Turns out, people nowadays have actual legit use-cases for storing more than 2GB in a single consecutive FlatBuffer:

A typical use case is some form of in-memory streaming of objects / records / logs coming in over the network, which get written into a FlatBuffer. While each record is typically <2GB, it is kind of artificial to have partition this log of them at 2GB boundaries, when many server machines could accumulate much more than that before running out of memory.
Some people have binary data coming from outside of FlatBuffers that they'd like to store inside of a FlatBuffer vector, and 2GB is sometimes restrictive there too.

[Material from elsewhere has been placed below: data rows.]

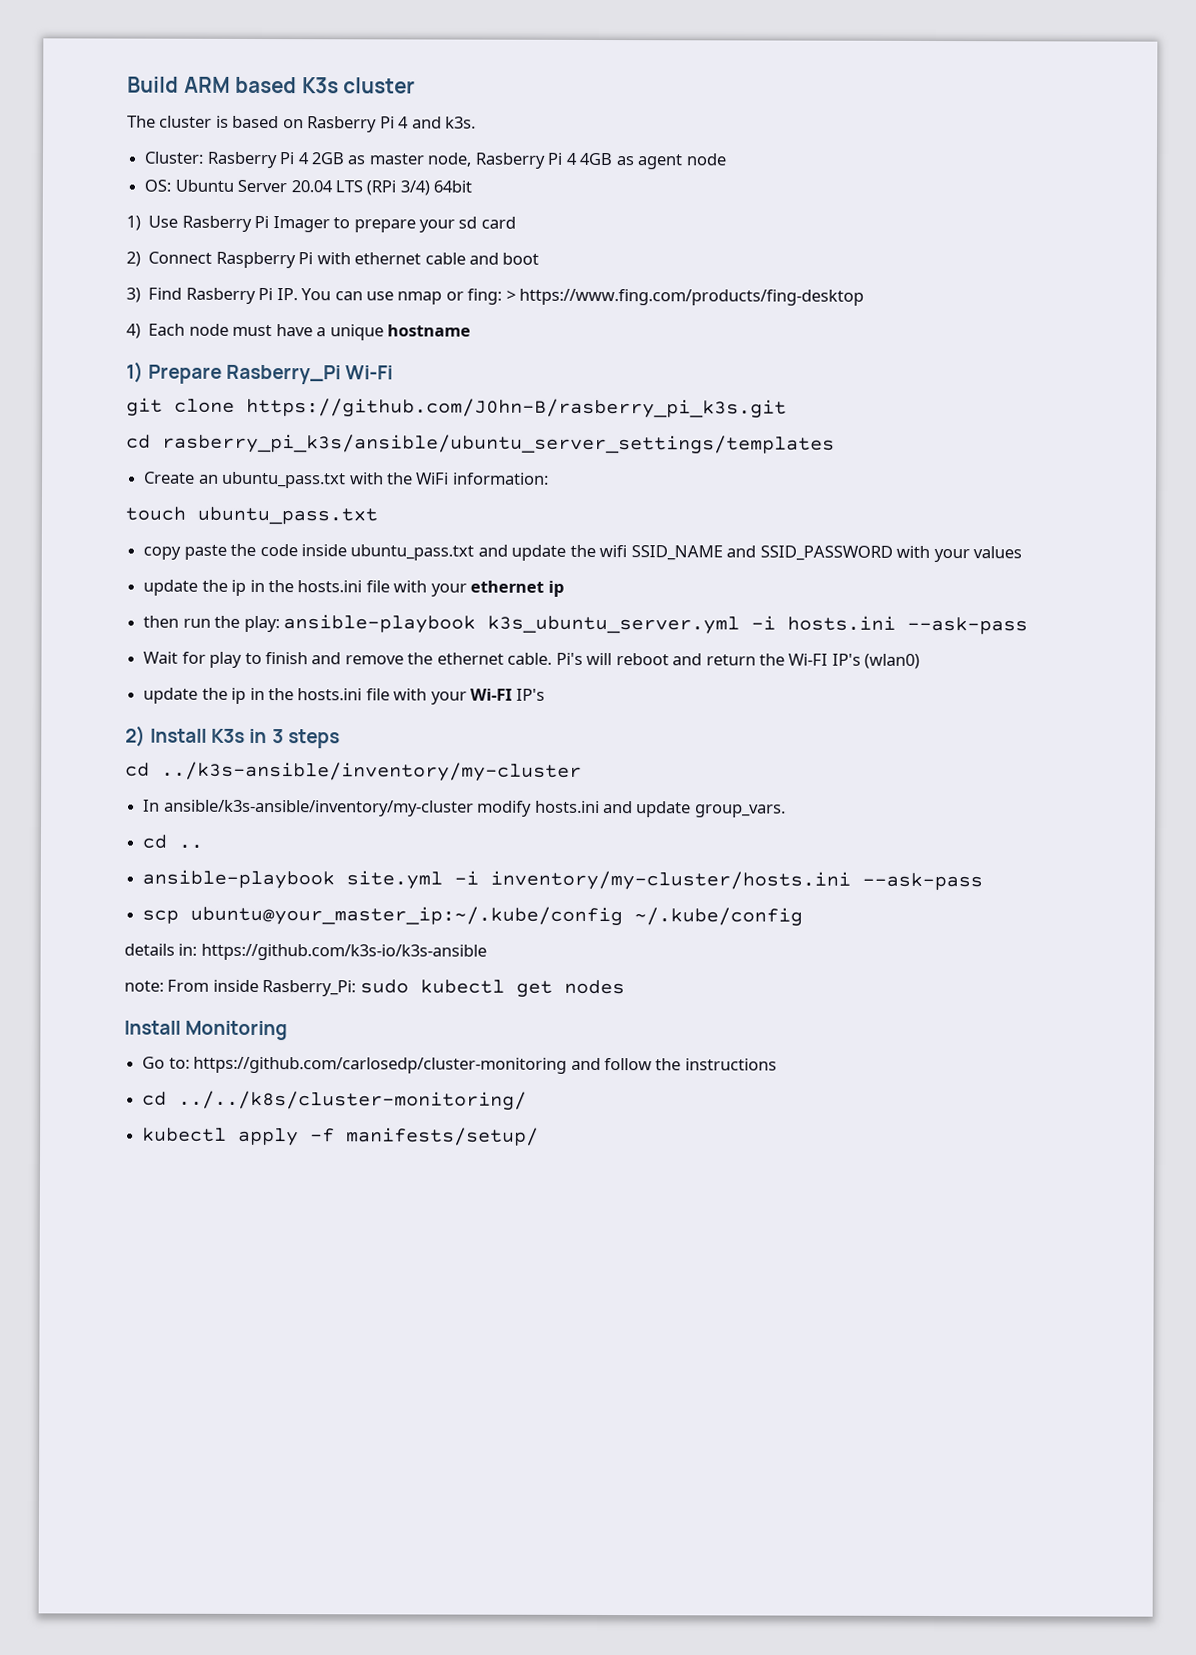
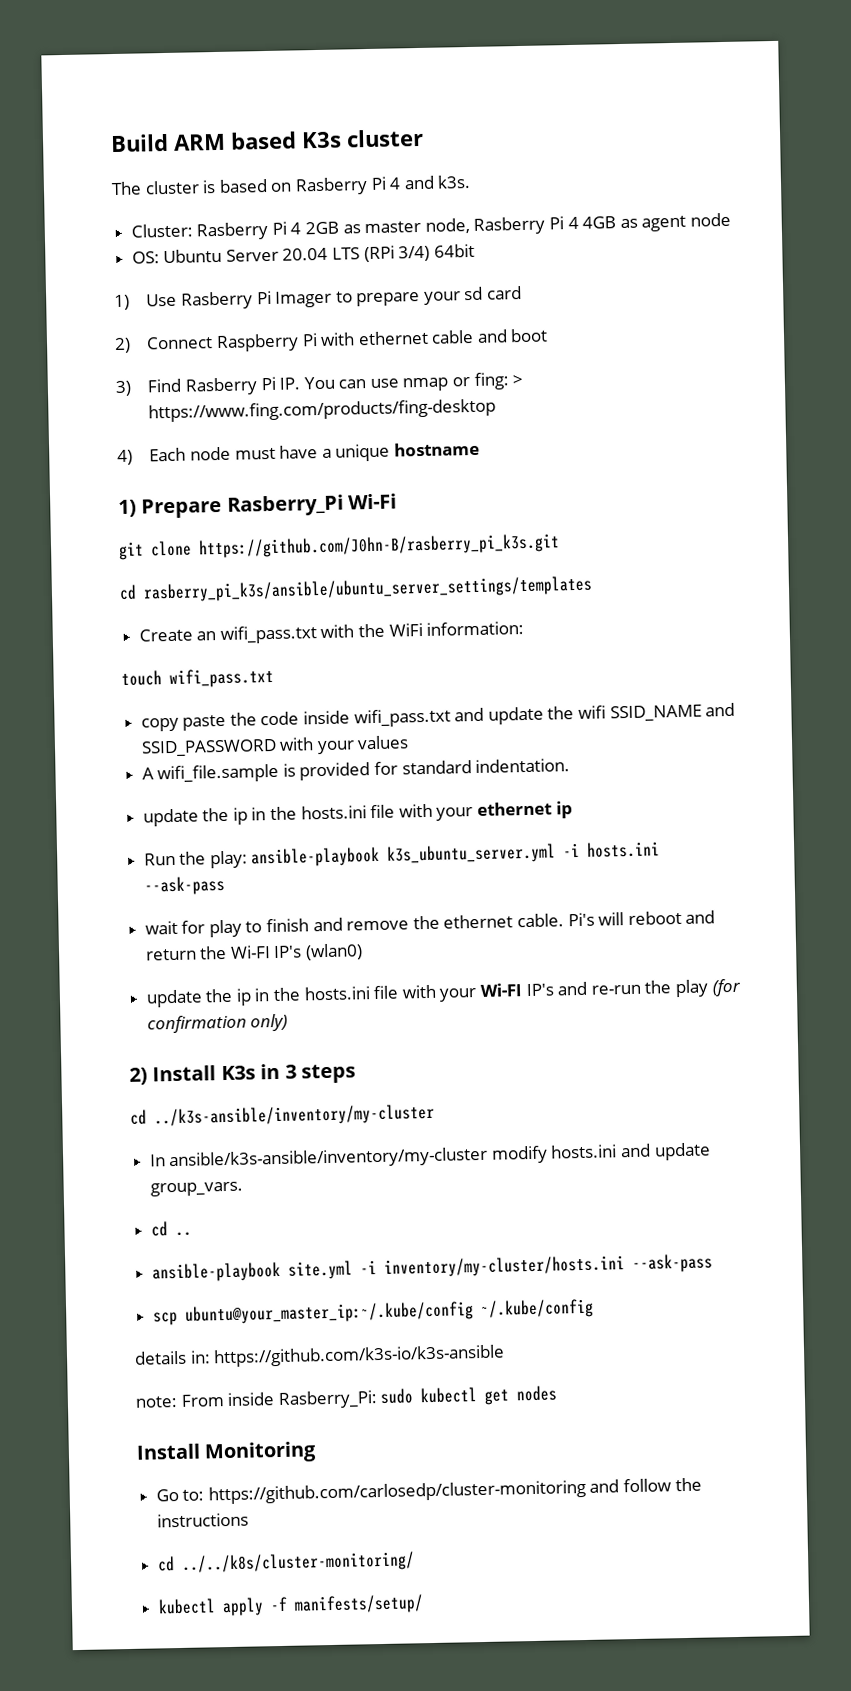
[222,471,347,489] ubuntu_pass.txt -> [219,625,317,645] wifi_pass.txt
[197,506,378,525] ubuntu_pass.txt -> [169,667,274,689] wifi_pass.txt
[350,544,475,561] ubuntu_pass.txt -> [353,708,451,728] wifi_pass.txt
(1022, 552) none -> [141,758,571,784] // A wifi_file.sample is provided for standard indentation.
[143,615,211,628] then run -> [143,852,176,866] Run
[143,651,179,664] Wait -> [144,920,178,935] wait
(545, 694) none -> [557,978,742,998] [146,1013,289,1034] and re-run the play (for confirmation only)

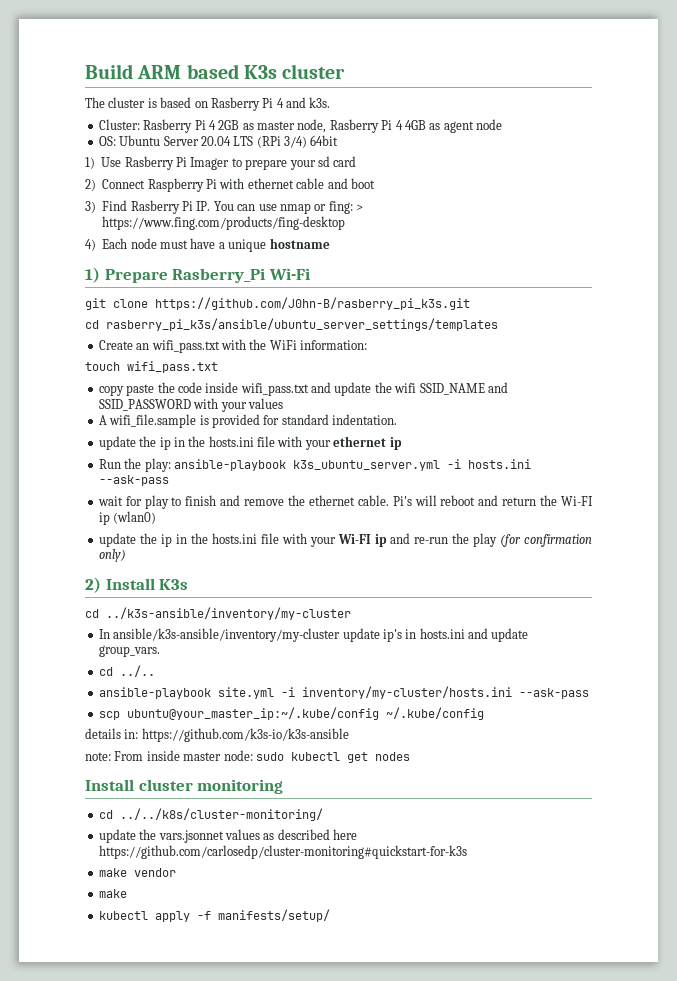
[273,945,303,959] IP's -> [98,512,110,525] ip
[525,983,554,997] IP's -> [374,534,387,547] ip
[260,1063,356,1084] in 3 steps -> (189, 584) none
[490,1145,548,1164] modify -> [342,628,417,642] update ip's in
[174,1231,192,1237] .. -> [119,665,155,677] ../..
[277,1390,378,1410] Rasberry_Pi: -> [183,750,253,761] master node:
[204,1441,318,1464] [155,1477,702,1505] [156,1512,249,1528] [156,1551,415,1574] Monitoring // Go to: https://github.com/carlosedp/cluster-monitoring and follow the instructions // cd ../../k8s/cluster-monitoring/ -> [138,779,284,794] [98,808,323,821] [98,829,357,843] [98,845,467,859] [98,868,176,877] [98,889,127,898] cluster monitoring // cd ../../k8s/cluster-monitoring/ // update the vars.jsonnet values as described here https://github.com/carlosedp/cluster-monitoring#quickstart-for-k3s // make vendor // make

Now, what would seem simple is to simply fork the entirety of FlatBuffers and have new files where every offset is now 64-bit. Given the amount of language implementations that we have, and the amount of code locations that would need touching to become 32/64 agnostic this would actually be a huuuge amount of work, and unrealistic to expect to be able to implement with volunteer maintainers. Also, a fork is not desirable, for many use case a buffer that may contain 64-bit sized items but is still largely compatible with the 32-bit format is much nicer.

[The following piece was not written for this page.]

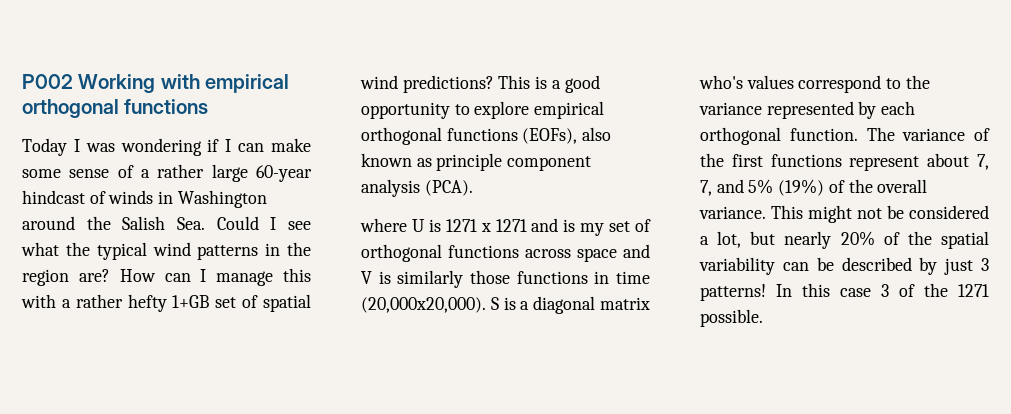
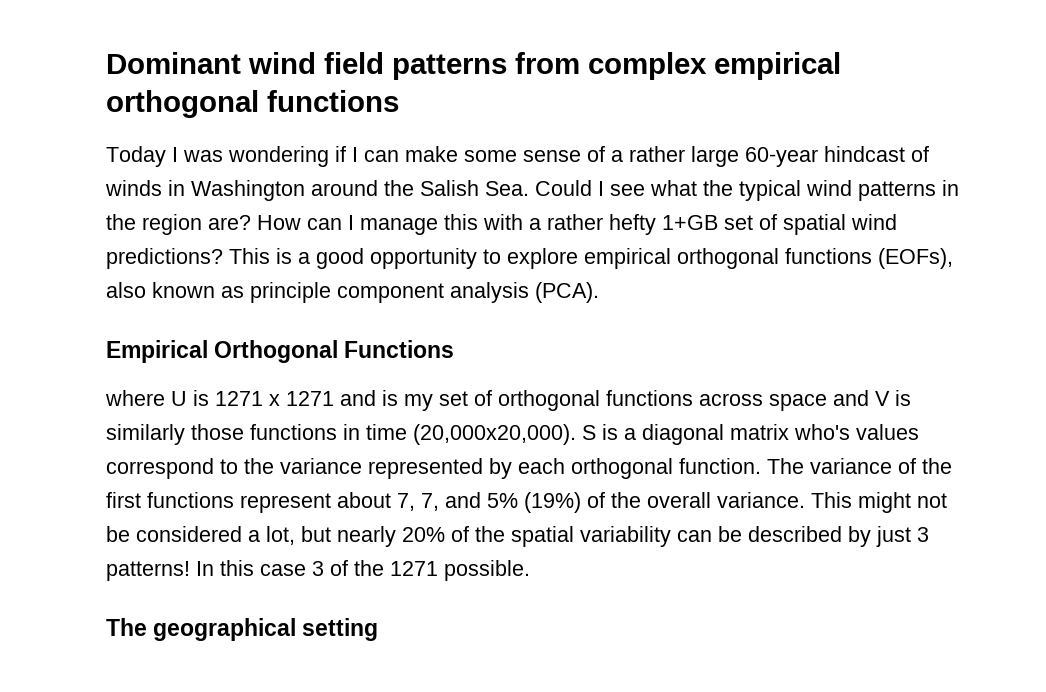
[22,74,200,93] P002 Working with -> [106,52,707,80] Dominant wind field patterns from complex
(473, 188) none -> [106,340,455,363] // Empirical Orthogonal Functions
(763, 318) none -> [106,618,379,641] // The geographical setting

So, here's a possible design that aims to enable the above use cases while causing the absolute least amount of churn for FlatBuffers implementations, and making support as easy as possible. This may come at some cost of generality, but since 64-bit buffers are still a bit niche I think this is the right tradeoff.

The idea is to only have 1 new "type variant": 64-bit sized scalar vectors.

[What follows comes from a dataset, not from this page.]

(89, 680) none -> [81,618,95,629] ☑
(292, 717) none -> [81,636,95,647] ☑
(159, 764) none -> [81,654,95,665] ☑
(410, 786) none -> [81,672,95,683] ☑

Such a vector is designated by using the vector64 attribute that may only be used on table fields. That table field will be implemented using a 64-bit offset to a vector with a 64-bit size field.

The entire rest of FlatBuffers will stay 32-bit as before.

In terms of serialization, think of any buffer having a head and a tail. The head is the traditional FlatBuffer, the tail (what you serialize first) may ONLY consist of 64-bit vectors, thru FlatBufferBuilder::CreateVector64 or similar. The builder can easily keep track that the tail is only such vectors (and assert if not), and that all the rest of the data (the head) still fits in 2GB (so all traditional offsets work). The offsets created in the tail may only be stored in vector64 fields in the head.

Now you may wonder how this helps with the first use case, where each record may have a variety of data in it (nested tables/strings..). The idea is that these will be stored as a nested_flatbuffer. This solves several problems, first it means that this record is forced to be self-contained, meaning it doesn't share strings or anything with the main buffer, which would now also need to become 64-bit, complicating the design significantly. It also allows us to restrict the supported 64-bit types to just scalar vectors.

As an example:

table Root {
  my_records:[SubWrap];
  my_gigantic_buffer:[ubyte] (vector64);
  my_normal_vector:[float];
}

table SubWrap {
  rec:[ubyte] (nested_flatbuffer: Sub, vector64);
}

table Sub {
  // may contain absolutely anything.
}

So here, my_records indicates the first use case, and needs a table to wrap the vector. That doesn't seem ideal, but since we're typically referring to large vectors, this overhead should be minimal. my_gigantic_buffer is the 2nd use case, where we simply want to store a binary blob >2GB.

To serialize, you'd first create vectors for each of these [ubyte], followed by a normal buffer storing all the references to it. Fields like my_normal_vector would need their vector to be serialized after the 64-bit vectors.

In terms of forwards/backwards compatibility, we'd modify the schema parser such that initially occurrences of vector64 errors for any language backend that doesn't have support for it, much like we've done for new union related features in the past. Since using vector64 means adding a new field, we can thus never have the situation where an old implementation accidentally tries to read a 64-bit vector offset as 32-bit.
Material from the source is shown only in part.